Preface to the sequence on iterated amplification

paulfchristiano

This sequence describes iterated amplification, a possible strategy for building an AI that is actually trying to do what we want out of ML systems trained by gradient descent.

Iterated amplification is not intended to be a silver bullet that resolves all of the possible problems with AI; it’s an approach to the particular alignment problem posed by scaled-up versions of modern ML systems.

Iterated amplification is based on a few key hopes

If you have an overseer who is smarter than the agent you are trying to train, you can safely use that overseer’s judgment as an objective.
We can train an RL system using very sparse feedback, so it’s OK if that overseer is very computationally expensive.
A team of aligned agents may be smarter than any individual agent, while remaining aligned.

If all of these hopes panned out, then at every point in training “a team of the smartest agents we’ve been able to train so far” would be a suitable overseer for training a slightly smarter aligned successor. This could let us train very intelligent agents while preserving alignment (starting the induction from an aligned human).

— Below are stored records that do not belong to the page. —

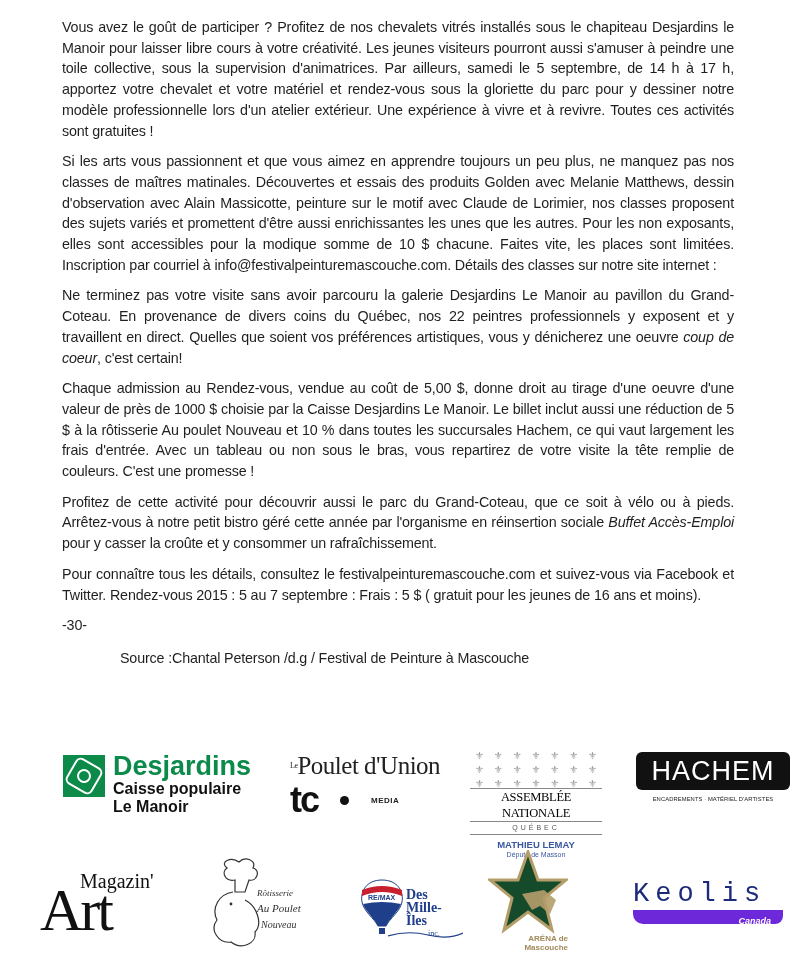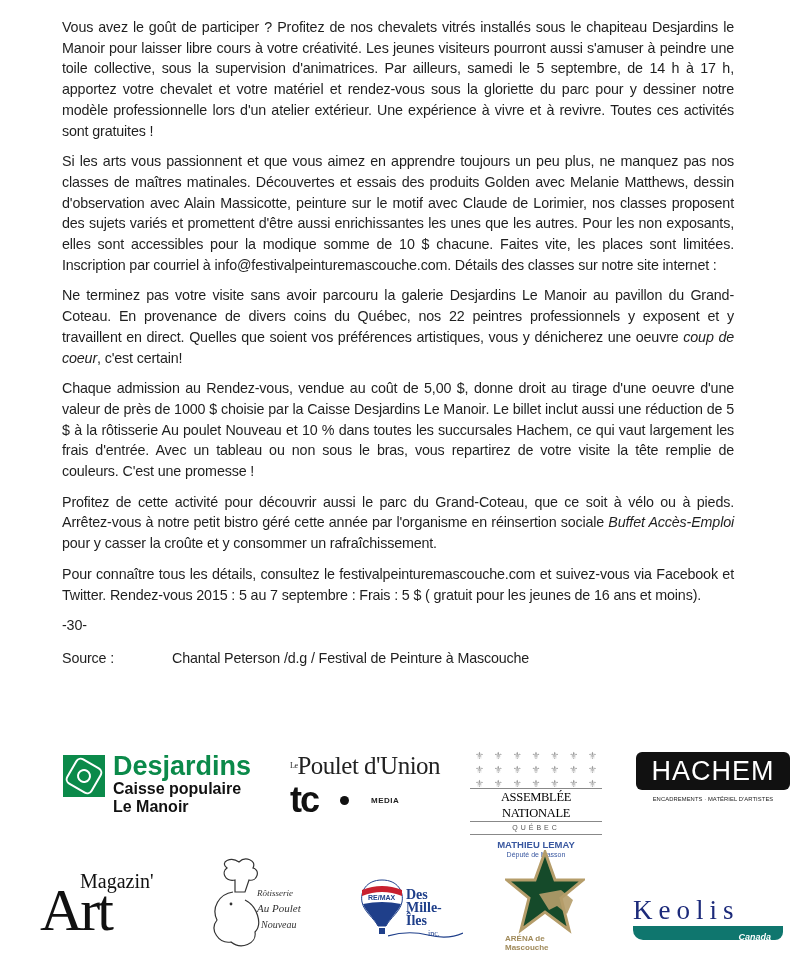--- a/index.html
+++ b/index.html
@@ -7,21 +7,21 @@
     .page {
       position: absolute; left: 62px; top: 17px; width: 672px;
       font-family: "Liberation Sans", sans-serif;
       font-size: 14.3px; line-height: 20.7px; color: #1f1f1f;
       letter-spacing: -0.15px;
     }
     .para { margin: 0 0 10px 0; text-align: justify; text-align-last: left; }
     .para em { font-style: italic; }
     .p-end { margin: 0 0 12px 0; }
     .source-row { display: flex; }
-    .source-label { width: 110px; }
+    .source-label { width: 110px; text-align: right; }
     .logos { position: absolute; left: 0; top: 0; width: 795px; height: 960px; pointer-events: none; }
     .logo { position: absolute; pointer-events: auto; }
     
     .desj { left: 63px; top: 753px; width: 200px; height: 70px; display: flex; align-items: flex-start; }
     .desj-box { width: 42px; height: 42px; background: #0b8a4a; display: flex; align-items: center; justify-content: center; margin-right: 8px; margin-top: 2px; }
     .desj-hex { width: 26px; height: 26px; border: 2px solid #fff; border-radius: 6px; transform: rotate(30deg); display:flex; align-items:center; justify-content:center; }
     .desj-hex span { display:block; width:10px; height:10px; border:2px solid #fff; border-radius:50%; }
     .desj-text { font-family: "Liberation Serif", serif; }
     .desj-title { color: #0b8a4a; font-weight: bold; font-size: 27px; line-height: 27px; font-family: "Liberation Sans", sans-serif; }
     .desj-sub { color: #111; font-weight: bold; font-size: 16px; line-height: 18px; font-family: "Liberation Sans", sans-serif; }
@@ -49,26 +49,26 @@
     .mag { left: 40px; top: 870px; width: 110px; height: 80px; font-family: "Liberation Serif", serif; color: #111; }
     .mag-top { position: absolute; left: 40px; top: 0; font-size: 20px; }
     .mag-art { position: absolute; left: 0; top: 10px; font-size: 60px; line-height: 60px; letter-spacing: -3px; }
     
     .poulet { left: 205px; top: 858px; width: 100px; height: 92px; }
     
     .remax { left: 358px; top: 878px; width: 100px; height: 70px; }
     .remax-text { position: absolute; left: 48px; top: 10px; font-family: "Liberation Serif", serif; font-weight: bold; color: #1f3f8a; font-size: 14px; line-height: 13px; }
     .remax-inc { font-size: 8px; font-weight: normal; margin-left: 22px; }
     
-    .arena { left: 505px; top: 850px; width: 80px; height: 105px; text-align: left; }
+    .arena { left: 488px; top: 850px; width: 80px; height: 105px; text-align: right; }
     .arena-text { position: absolute; left: 0; width: 80px; top: 84px; font-family: "Liberation Sans", sans-serif; font-weight: bold; font-size: 8px; line-height: 9px; color: #a08a5a; }
     
     .keolis { left: 633px; top: 880px; width: 160px; height: 50px; }
-    .keolis-word { font-family: Liberation Serif, serif; font-size: 27px; color: #1c2a7a; letter-spacing: 6px; line-height: 28px; margin-top: 16px; }
-    .keolis-bar { margin-top: 2px; height: 14px; background: #0f766e; border-radius: 0 0 8px 10px; width: 150px; text-align: right; }
+    .keolis-word { font-family: Liberation Mono, monospace; font-size: 27px; color: #1c2a7a; letter-spacing: 6px; line-height: 28px; }
+    .keolis-bar { margin-top: 2px; height: 14px; background: #6d28d9; border-radius: 0 0 8px 10px; width: 150px; text-align: right; }
     .keolis-bar span { font-family: "Liberation Sans", sans-serif; font-style: italic; font-weight: bold; font-size: 9px; color: #fff; padding-right: 12px; line-height: 14px; }
   </style>
 </head>
 <body>
 
 <div class="page">
   <div id="paragraphs">
       <p class="para"><span>Vous avez le goût de participer ? Profitez de nos chevalets vitrés installés sous le chapiteau Desjardins le Manoir pour laisser libre cours à votre créativité. Les jeunes visiteurs pourront aussi s'amuser à peindre une toile collective, sous la supervision d'animatrices. Par ailleurs, samedi le 5 septembre, de 14 h à 17 h, apportez votre chevalet et votre matériel et rendez-vous sous la gloriette du parc pour y dessiner notre modèle professionnelle lors d'un atelier extérieur. Une expérience à vivre et à revivre. Toutes ces activités sont gratuites !</span></p>
       <p class="para"><span>Si les arts vous passionnent et que vous aimez en apprendre toujours un peu plus, ne manquez pas nos classes de maîtres matinales.  Découvertes et essais des produits  Golden avec Melanie Matthews,  dessin d'observation avec Alain Massicotte, peinture sur le motif avec Claude de Lorimier,  nos classes proposent des sujets variés et promettent d'être aussi enrichissantes les unes que les autres. Pour les non exposants, elles sont accessibles pour la modique somme de 10 $ chacune.  Faites vite, les places sont limitées. Inscription par courriel à info@festivalpeinturemascouche.com. Détails des classes sur notre site internet :</span></p>
       <p class="para"><span>Ne terminez pas votre visite sans avoir parcouru la galerie Desjardins Le Manoir au pavillon du Grand-Coteau. En provenance de divers coins du Québec, nos 22 peintres professionnels y exposent et y travaillent en direct. Quelles que soient vos préférences artistiques, vous y dénicherez une oeuvre </span><em>coup de coeur</em><span>, c'est certain!</span></p>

Iterated amplification is still in an preliminary state and is best understood as a research program rather than a worked out solution. Nevertheless, I think it is the most concrete existing framework for aligning powerful ML with human interests.

Purpose and audience

The purpose of this sequence is to communicate the basic intuitions motivating iterated amplification, to define iterated amplification, and to present some of the important open questions.

I expect this sequence to be most useful for readers who would like to have a somewhat detailed understanding of iterated amplification, and are looking for something more structured than ai-alignment.com to help orient themselves.

The sequence is intended to provide enough background to follow most public discussion about iterated amplification, and to be useful for building intuition and informing research about AI alignment even if you never think about amplification again.

The sequence will be easier to understand if you have a working understanding of ML, statistics, and online learning, and if you are familiar with other work on AI alignment. But it would be reasonable to just dive in and just skip over any detailed discussion that seems to depend on missing prerequisites.

Outline and reading recommendations

The first part of this sequence clarifies the problem that iterated amplification is trying to solve, which is both narrower and broader than you might expect.
The second part of the sequence outlines the basic intuitions that motivate iterated amplification. I think that these intuitions may be more important than the scheme itself, but they are considerably more informal.
The core of the sequence is the third section. Benign model-free RL describes iterated amplification, as a general framework into which we can substitute arbitrary algorithms for reward learning, amplification, and robustness. The first four posts all describe variants of this idea from different perspectives, and if you find that one of those descriptions is clearest for you then I recommend focusing on that one and skimming the others.
The fourth part of the sequence describes some of the black boxes in iterated amplification and discusses what we would need to do to fill in those boxes. I think these are some of the most important open questions in AI alignment.
The fifth section of the sequence breaks down some of these problems further and describes some possible approaches.
The final section is an FAQ by Alex Zhu, included as appendix.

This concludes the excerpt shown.